My wife and I have the secret to making a marriage last. Two times a week, we go to a nice restaurant, good food... She goes Tuesdays, I go Fridays.

Someone stole all my credit cards, but I won't be reporting it. The thief spends less than my wife did.

I take my wife everywhere, but she keeps finding her way back.

I asked my wife, "Where do you want to go for our anniversary?" She said, "Somewhere I have never been!" I told her, "How about the kitchen?"

We always hold hands. If I let go, she shops.

My wife will buy anything marked down. Last year she bought an escalator.

All my wife does is shop - once she was sick for a week, and three stores went under.

She has an electric blender, electric toaster, electric bread maker. Then she said "There are too many gadgets, and no place to sit down!" So what did I do? Bought her an electric chair.

My wife loves to shop at Bloomingdale's. I bring her mail there twice a week.

My wife and I went back to the hotel where we spent our wedding night. Only this time, "I" stayed in the bathroom and cried.

My wife drives the wrong way on a one way street. The cop pulled her over and asked, "Where are you going?" My wife said, "I must be late, everyone is all coming back!"
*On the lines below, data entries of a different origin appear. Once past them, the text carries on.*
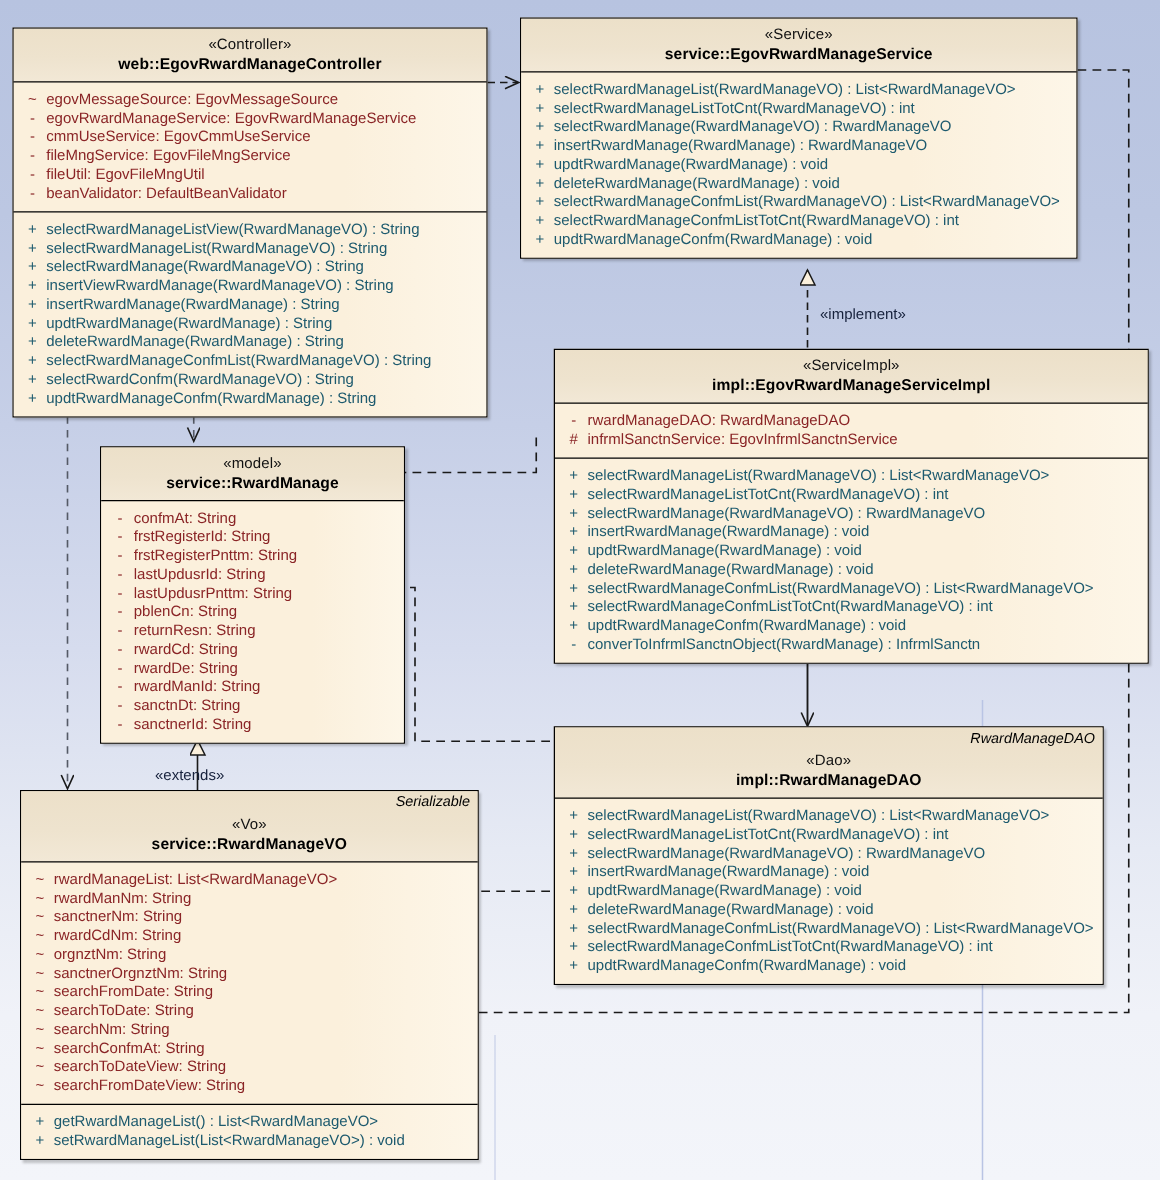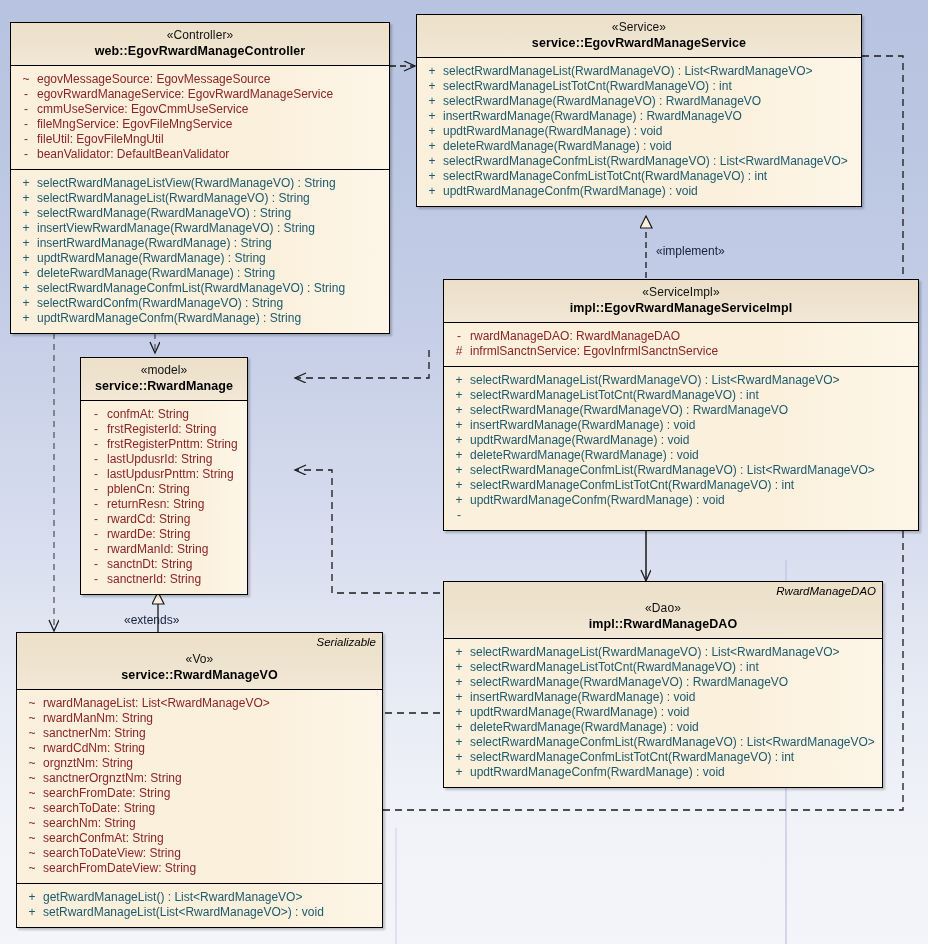--- a/index.html
+++ b/index.html
@@ -348,25 +348,26 @@
         <div class="member meth">
           <span class="vis">+</span>
           <span class="mtext">selectRwardManageConfmListTotCnt(RwardManageVO) : int</span>
         </div>
         <div class="member meth">
           <span class="vis">+</span>
           <span class="mtext">updtRwardManageConfm(RwardManage) : void</span>
         </div>
         <div class="member meth">
           <span class="vis">-</span>
+          <span class="mtext">converToInfrmlSanctnObject(RwardManage) : InfrmlSanctn</span>
         </div>
       </div>
   </div>
 
-  <div class="uml-class" id="cls-model" style="left:80px; top:357px; width:168px;">
+  <div class="uml-class" id="cls-model" style="left:80px; top:357px; width:244px;">
     <div class="uml-header">
       <span class="stereotype">«model»</span>
       <span class="classname">service::RwardManage</span>
     </div>
     <div class="uml-section attrs">
         <div class="member attr">
           <span class="vis">-</span>
           <span class="mtext">confmAt:  String</span>
         </div>
         <div class="member attr">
My wife told me the car wasn't running well, there was water in the carburetor. I asked where the car was, and she told me it was in the lake.

My wife and I went to a hotel where we got a waterbed. My wife called it the Dead Sea.
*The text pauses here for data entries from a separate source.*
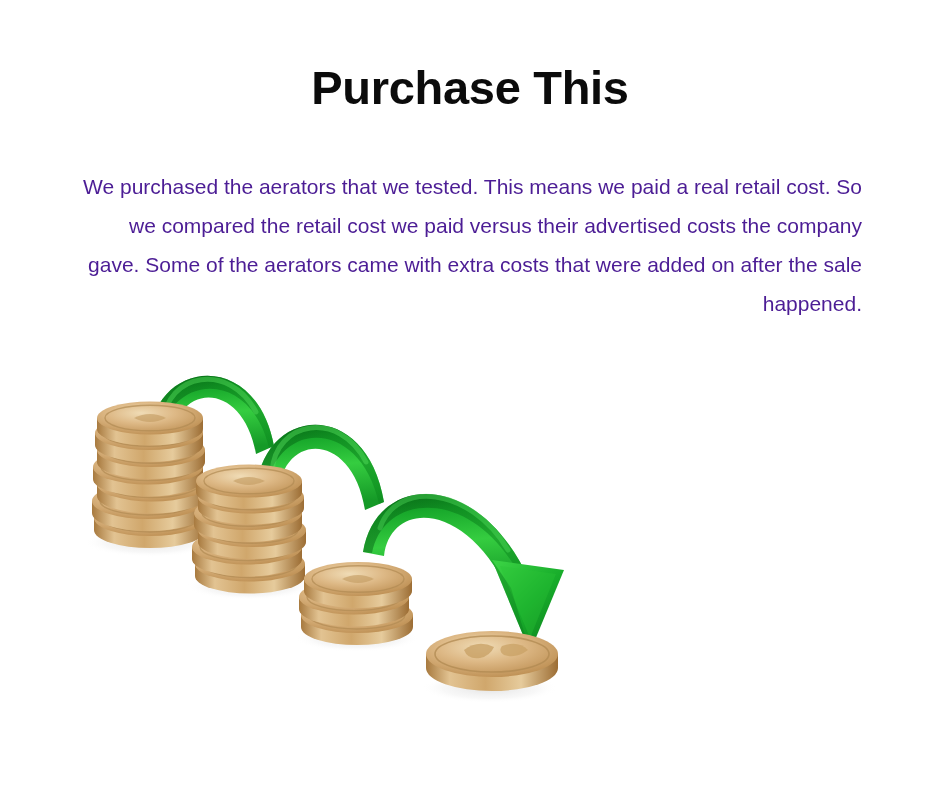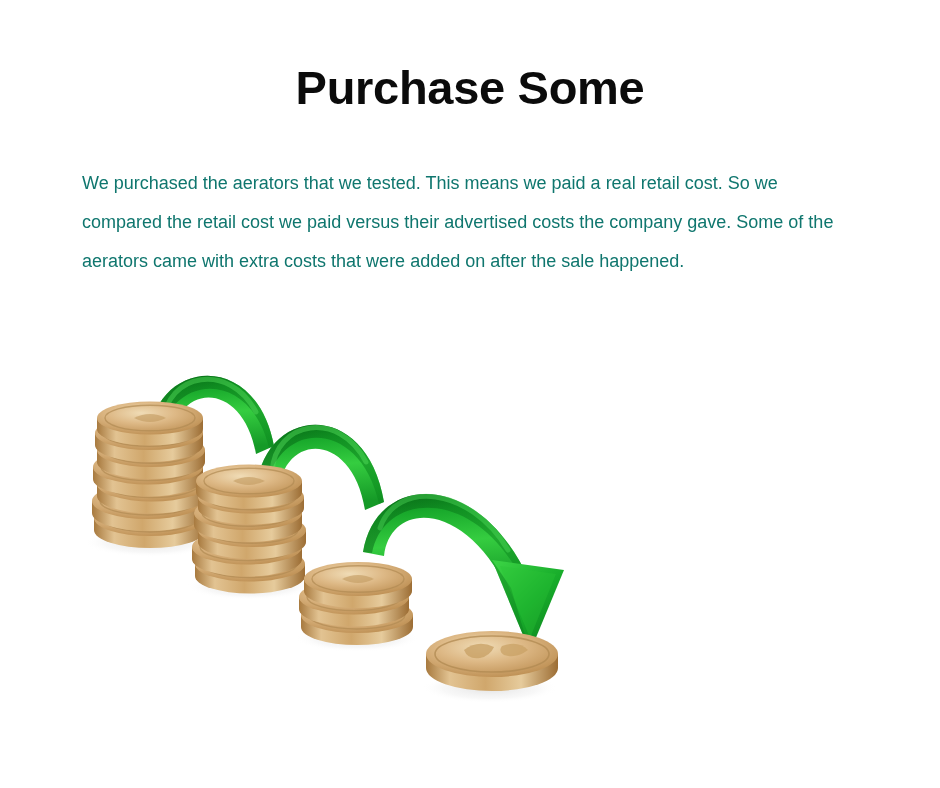--- a/index.html
+++ b/index.html
@@ -31,45 +31,45 @@
     font-weight: 700;
     letter-spacing: -0.3px;
     line-height: 1.0;
     color: #0b0b0b;
   }
   .body-copy {
     position: absolute;
     left: 82px;
     top: 146px;
     width: 780px;
-    text-align: left;
-    font-size: 18px;
+    text-align: right;
+    font-size: 21px;
     font-weight: 400;
     line-height: 39px;
-    color: #0f766e;
+    color: #4c1d95;
   }
   .coin-figure {
     position: absolute;
     left: 60px;
     top: 320px;
     width: 680px;
     height: 430px;
   }
   .coin-figure svg {
     display: block;
     width: 100%;
     height: 100%;
   }
 </style>
 </head>
 <body>
 
 <div class="slide">
 
-  <h1 class="slide-title">Purchase Some</h1>
+  <h1 class="slide-title">Purchase This</h1>
 
   <p class="body-copy">We purchased the aerators that we tested. This means we paid a real retail cost. So we compared the retail cost we paid versus their advertised costs the company gave. Some of the aerators came with extra costs that were added on after the sale happened.</p>
 
   <div class="coin-figure">
     <svg viewBox="0 0 680 430" xmlns="http://www.w3.org/2000/svg">
       <defs>
 
         <radialGradient id="coinFace" cx="42%" cy="35%" r="72%">
           <stop offset="0%" stop-color="#f0dcb6"></stop>
           <stop offset="45%" stop-color="#ddb885"></stop>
My wife is on a new diet. Coconuts and bananas. She hasn't lost weight, but can she climb a tree!

She was at the beauty shop for two hours. That was only for the estimate.

She got a mudpack and looked great for two days. Then the mud fell off.

She ran after the garbage truck, yelling, "Am I too late for the garbage?" Following her down the street I yelled, "No, jump in!"

I bought my wife a little Italian car. A Mafia. It has a hood under the hood.

Three weeks ago, she learned how to drive. Last week she learned how to aim it.

I came home, the car was in the dining room. "How did you get the car in here?" "Easy, I took a left at the kitchen."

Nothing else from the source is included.